Eric R Johnson wrote:

> Hello,
>
> I have a problem that I am hoping someone on the list has seen
> before. I am currently running NAMD 2.5 (which I compiled myself
> using gcc) on a Scyld (Version 28) cluster with dual Athlon MP 2600+
> processors on Tyan Tiger S2466 motherboards using 2GB of memory
> (registered ECC). Originally, the cluster had 4 nodes with gigabit
> ethernet (Intel cards and Linksys switch) and local hard drives. On
> these nodes, NAMD has been running perfectly. I recently added 2 more
> nodes, which are identical to the original ones (plugged into the same
> switch), except that they are diskless and I am using the on-board
> LAN. If I run a NAMD job on the new nodes, the jobs will randomly
> "freeze up". This always occurs when NAMD is attempting to write a
> file to the RAID located on the master node. For example,
>
> ENERGY: 23400 0.0000 0.0000 0.0000
> 0.0000 -181725.1627 15283.0043 0.0000
> 0.0000 19106.0771 -147336.0813 250.5568
> -147295.2153 -147296.2616 252.0297 -126.2688
> -94.8730 402402.0000 70.7268 70.7469
>
> ENERGY: 23500 0.0000 0.0000 0.0000
> 0.0000 -181764.1586 15145.8883 0.0000
> 0.0000 19280.5044 -147337.7658 252.8442
> -147296.9578 -147297.6876 251.5467 -378.1111
> -348.5406 402402.0000 -90.2697 -90.2879
>
> WRITING EXTENDED SYSTEM TO RESTART FILE AT STEP 23500
> WRITING COORDINATES TO DCD FILE AT STEP 23500
> WRITING COORDINATES TO RESTART FILE AT STEP 23500
> FINISHED WRITING RESTART COORDINATES
> WRITING VELOCITIES TO RESTART FILE AT STEP 23500
>
> In this case, it is writing the velocity restart file, although I have
> seen the problem occur during the DCD file as well. On the exact same
> system, it has "died" anywhere between 15,000 and 85,000 steps. After
> the freeze occurs, I do a tcpdump on the node in question and I get
> the following:
>
> 04:02:25.344307 .3 > .-1: (frag 2336:920_at_7400)

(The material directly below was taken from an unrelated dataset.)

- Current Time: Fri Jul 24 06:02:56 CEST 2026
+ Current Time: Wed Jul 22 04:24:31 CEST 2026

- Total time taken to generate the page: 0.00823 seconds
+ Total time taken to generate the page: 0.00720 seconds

> 04:02:25.344682 .3 > .-1: (frag 2337:920_at_7400)
> 04:02:25.344686 .3 > .-1: (frag 2338:920_at_7400)
> 04:02:25.344687 .3 > .-1: (frag 2339:920_at_7400)
> 04:02:25.344688 .3 > .-1: (frag 2340:920_at_7400)

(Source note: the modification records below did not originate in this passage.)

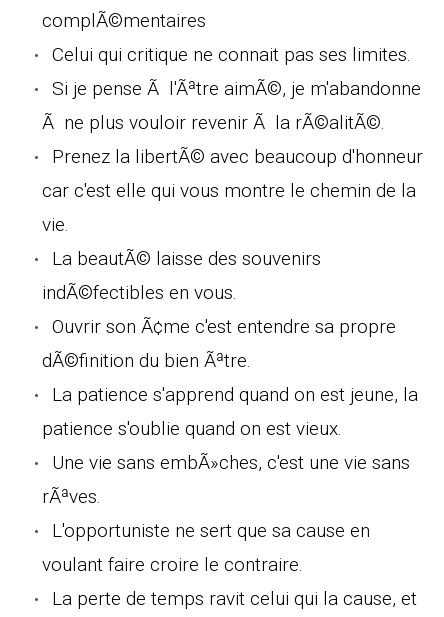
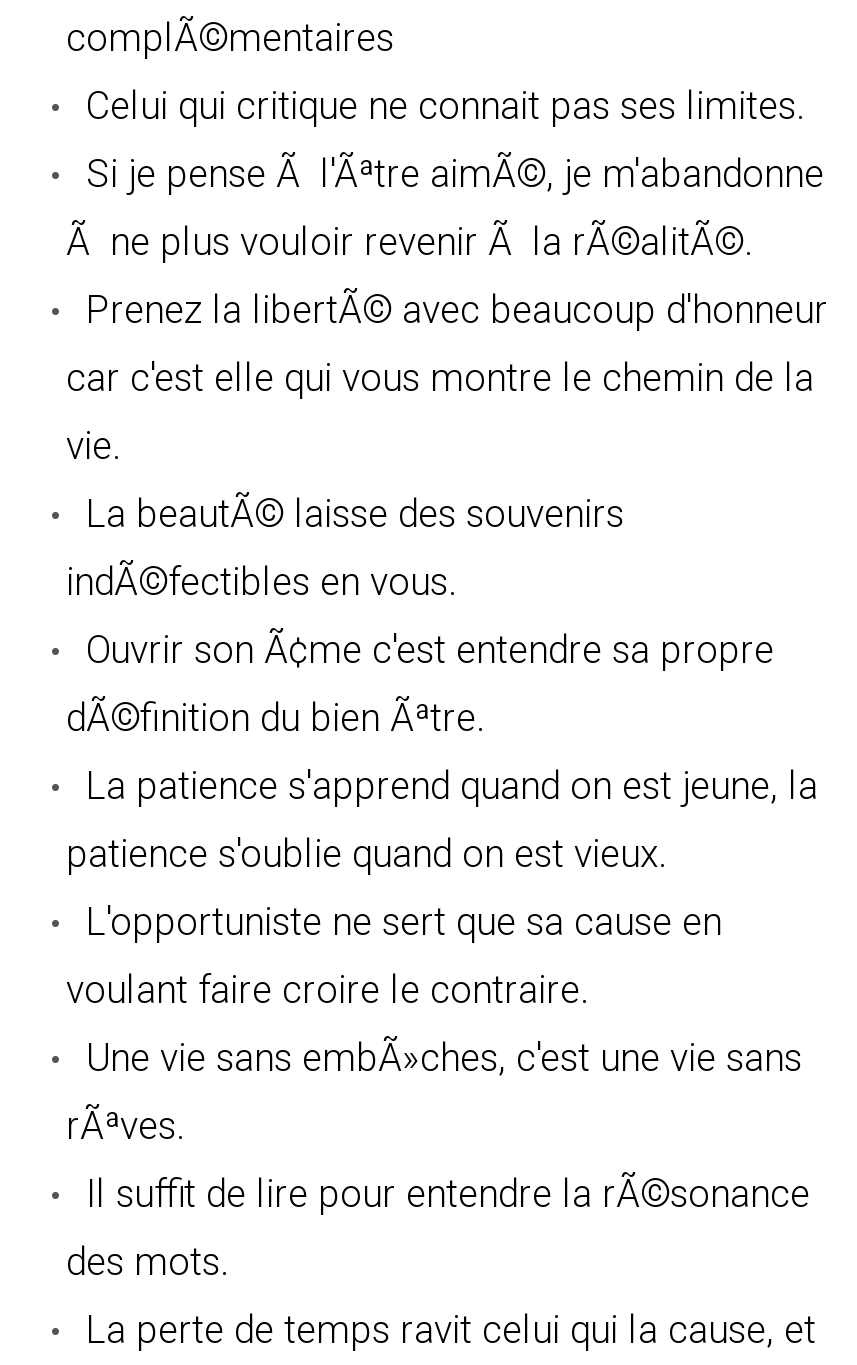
+ des mots.

+ Il suffit de lire pour entendre la rÃ©sonance

moved up: L'opportuniste ne sert que sa cause en

moved up: voulant faire croire le contraire.
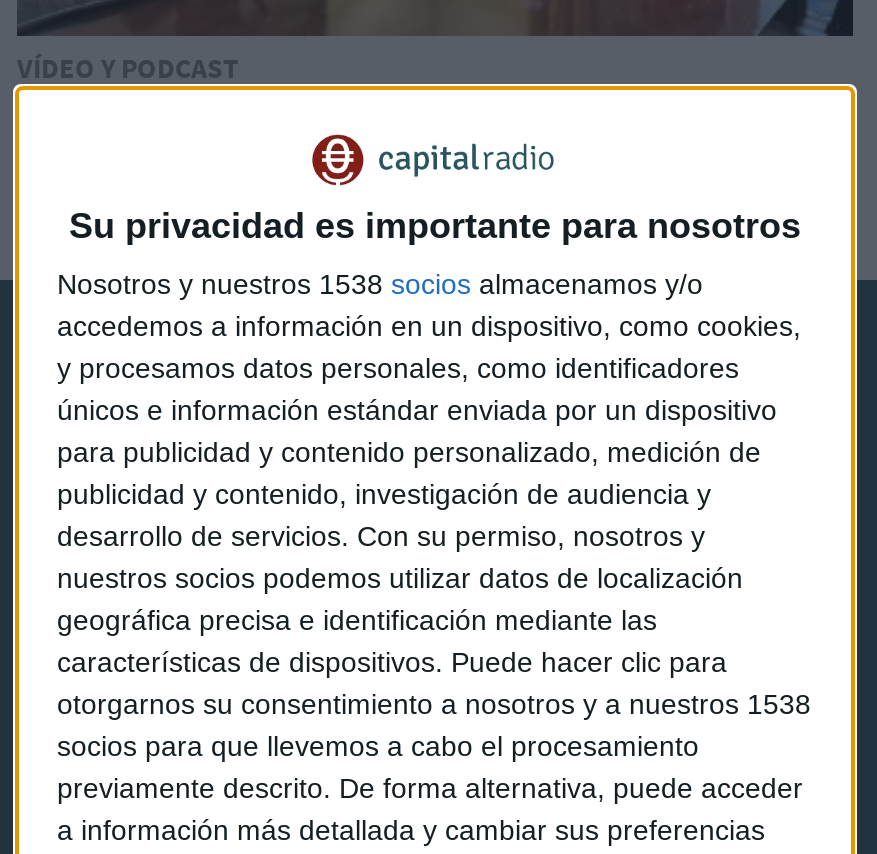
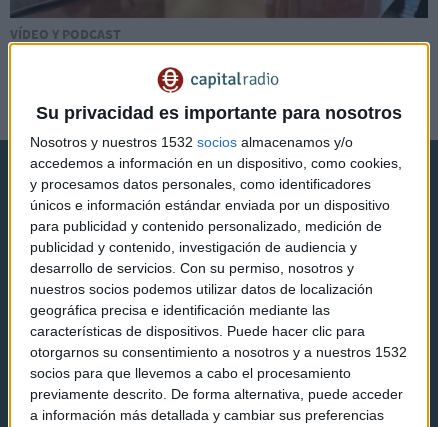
- Nosotros y nuestros 1538 socios almacenamos y/o
+ Nosotros y nuestros 1532 socios almacenamos y/o

- otorgarnos su consentimiento a nosotros y a nuestros 1538
+ otorgarnos su consentimiento a nosotros y a nuestros 1532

> 04:02:25.344689 .3 > .-1: (frag 2341:920_at_7400)
> 04:02:25.345077 .3 > .-1: (frag 2342:920_at_7400)
> 04:02:25.345081 .3 > .-1: (frag 2343:920_at_7400)
> 04:02:25.345082 .3 > .-1: (frag 2344:920_at_7400)
> 04:02:25.345085 .3 > .-1: (frag 2345:920_at_7400)
> 04:02:25.345088 .3 > .-1: (frag 2346:920_at_7400)
> 04:02:25.345464 .3 > .-1: (frag 2347:920_at_7400)
> 04:02:25.345467 .3 > .-1: (frag 2348:920_at_7400)
> 04:02:25.345468 .3 > .-1: (frag 2349:920_at_7400)
> 04:02:25.345469 .3 > .-1: (frag 2350:920_at_7400)
> 04:02:25.345470 .3 > .-1: (frag 2351:920_at_7400)
> 04:02:25.345867 .3 > .-1: (frag 2352:920_at_7400)
> 04:02:25.345870 .3 > .-1: (frag 2353:920_at_7400)
> 04:02:25.345872 .3 > .-1: (frag 2354:920_at_7400)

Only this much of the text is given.